**Records for processing:**
□ □ □
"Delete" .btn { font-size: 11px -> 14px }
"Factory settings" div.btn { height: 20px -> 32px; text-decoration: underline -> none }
□ □ □
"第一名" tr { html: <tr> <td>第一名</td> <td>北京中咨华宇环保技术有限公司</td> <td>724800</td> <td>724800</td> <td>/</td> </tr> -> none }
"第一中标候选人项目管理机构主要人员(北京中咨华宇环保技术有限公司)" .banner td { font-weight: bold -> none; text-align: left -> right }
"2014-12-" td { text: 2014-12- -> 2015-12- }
□ □ □
**Your objective:**
Go through the entries above and pull out each line with "北京中咨华宇环保技术有限公司" in it.

**Your solution:**
"第一名" tr { html: <tr> <td>第一名</td> <td>北京中咨华宇环保技术有限公司</td> <td>724800</td> <td>724800</td> <td>/</td> </tr> -> none }
"第一中标候选人项目管理机构主要人员(北京中咨华宇环保技术有限公司)" .banner td { font-weight: bold -> none; text-align: left -> right }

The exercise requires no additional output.